The Middle Stump's guest blogger, Thorpster, gives us his take on slimeball, Allen Stanford and a few other businessmen who, over the years, have professed to be the "saviour" of their club or game, whilst actually being ethically barely higher up than a snake's arse!
The boys at The Middle Stump caught up with Stanford
Now many cricketers I have come across at club level have fancied themselves in the art of seduction. But never has a seduction been so complete, as that of the ECB, by the man now know as the worlds 2nd biggest Ponzi scheme operator, Mr Allen Stanford. Seduction by a Hansie Cronje (in Middle Stump terminology) is not uncommon in any walk of life, but Giles Clarke and the ECB fell for the overt charms of the tashed, tanned, Texan tycoon, hook, line and sinker.
At that time, the threat of our domestic and international schedule being torpedoed by the now little heard of ICL and the now, widely heard of IPL, had almost turned the executives to panic in the offices of ECB. The threat was real, make no bones about it. Look at the example of Christopher Gayle, the Jamaican opening batsman and former standard bearer of the West Indies. His relationship with the WI cricket board became as harmonious as that of Gatt and Shakoor Rana. The consequence of that Jimmy Tarbuck (difference of opinion), and the availability of free flowing dough, as a gun for hire across the thriving T20 scene across the globe, has led to him having more clubs than Jack Nicklaus and more homes than Simon Cowell. Oh and whilst on the subject, it has stripped the Windies and more importantly the international scene, of one its most exciting stroke makers.
So back to the TTTT (the Tashed, Tanned, Texan Tycoon) and his transparent casket of 20 million dollar bills. At the time you could sense the desperation of the ECB, having had more blow outs than Nigel Mansell, from other cricket boards, and he became "the saviour" of the English game. As the dough was dropped in and the suited dandipratts and sycophants fawned over him, my overriding memory was Beefy wearing jeans and a casual shirt, with a sweater draped over his shoulder, however the DF Attack was nowhere to be seen!
Years on and we know what followed. First the farcical "super" series and 20/20 for $20 million, with "England" mullered. Not only that but our boys were horrified as they ended up with no dough, and TTTT himself entering the sanctity of the dressing room. They were most angered however by pictures of some of the WAGS forced to awkwardly sit on the lap of the Texan as he grinned from ear to ear (no mention of his middle stump). A few years on and he is about to be sentenced to what would equate to a good test average in years, and has been airbrushed from memory. He has also recently been given a differing sort of punishment by his fellow lags. But given the back drop, can the ECB be castigated?

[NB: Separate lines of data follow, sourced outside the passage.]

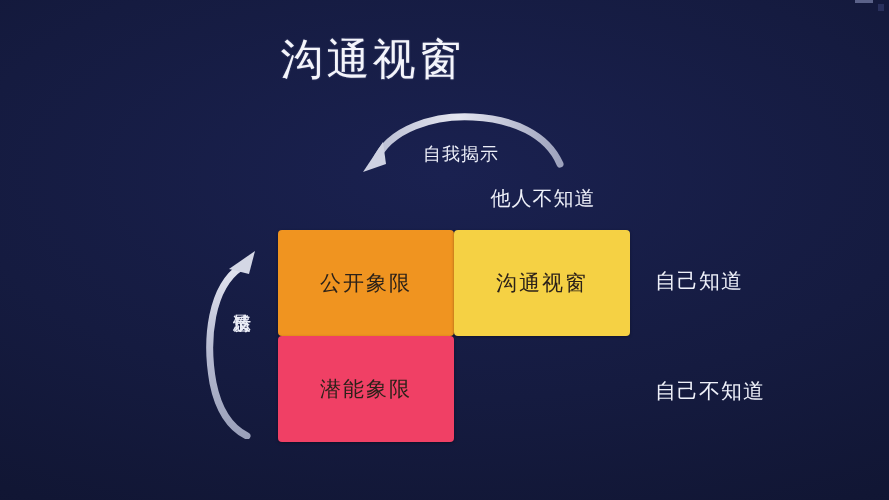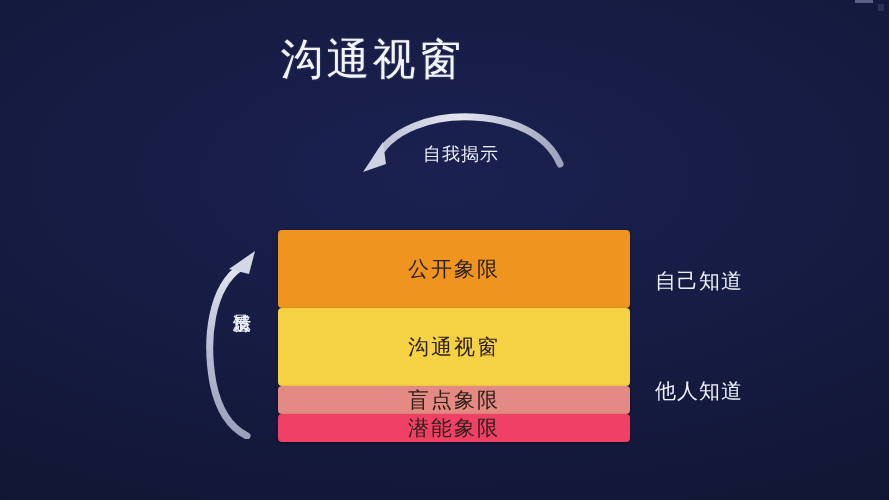--- a/index.html
+++ b/index.html
@@ -128,21 +128,21 @@
   .row-label.r2 { top: 377px; }
 
   
   .grid {
     position: absolute;
     left: 278px;
     top: 230px;
     width: 352px;
     height: 212px;
     display: grid;
-    grid-template-columns: 1fr;
+    grid-template-columns: 1fr 1fr;
     grid-template-rows: 1fr 1fr;
   }
   .cell {
     display: flex;
     align-items: center;
     justify-content: center;
     border-radius: 4px;
     color: #2a2017;
     font-size: 21px;
     letter-spacing: 2px;
@@ -190,32 +190,30 @@
           <stop offset="0.5" stop-color="#b7bbd1"></stop>
           <stop offset="1" stop-color="#9aa0ba"></stop>
         </linearGradient>
       </defs>
       <path d="M38 24 C 8 44, 2 96, 10 140 C 16 170, 30 186, 44 193" fill="none" stroke="url(#gLeft)" stroke-width="7" stroke-linecap="round"></path>
       <path d="M52 8 L 26 26 L 46 31 Z" fill="#d4d7e5"></path>
     </svg>
   </div>
   <div class="left-arrow-label">恳请反馈</div>
 
+  <div class="col-head c2">他人不知道</div>
 
   <div class="row-label r1">自己知道</div>
-  <div class="row-label r2">他人知道</div>
+  <div class="row-label r2">自己不知道</div>
 
   <div class="grid">
     <div class="cell q-open">
       <span class="cell-label">公开象限</span>
     </div>
     <div class="cell q-private">
       <span class="cell-label">沟通视窗</span>
     </div>
-    <div class="cell q-blind">
-      <span class="cell-label">盲点象限</span>
-    </div>
     <div class="cell q-hidden">
       <span class="cell-label">潜能象限</span>
     </div>
   </div>
 
 </div>
 
 </body></html>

Not a good moment for English cricket
Many Hansies have infiltrated sport at one level or another. Even the owner of one of London's biggest football teams has admitted in court to making much of his dough, via rigged state auctions. The owners of Birmingham, Portsmouth and Glasgow Rangers are up to their necks in wrongdoing. The problem has been that in general, sporting bodies have based their fit and proper persons test on whether the potential investor has the funds, not where they came from. This is understandable given that back in the days of the Gray Nicholls Scoop, and SS Jumbo, we had witnessed the claims of the potless "aristocrat" Spencer Trethewy, supposed to be the saviour of Aldershot FC. I personally watched Michael Knighton, the Carlisle Butcher, juggle the ball at Theatre of Dreams in August 1989, as he claimed to have the £10 million or so, that the Edwards family were prepared to part with what now is the biggest football club in the world, for.
Cricket now fights corruption in the wake of the Pakistan spot fixing case which was the subject of one of my earlier articles on this site. But one of the main protagonists, Mazar Majeed also infiltrated football by buying Croydon FC, leading to the tragic suicide of the chairman who had given his life to the club.
How many counties today live on the edge of bankruptcy fearing a wet summer, or some other unexpected increase in cost, or loss of revenue. If a local "business man" turned up offering to prop up the club he "loved", could anyone guarantee they wouldn't be seduced?
Allen Stanford, Mazar Majeed and, from the IPL, the now disgraced Lalit Mohdi are all examples at differing levels of how cricket has fallen for the charms of a been worse off for the charms of a "rich man". Can we be sure that it will never happen again?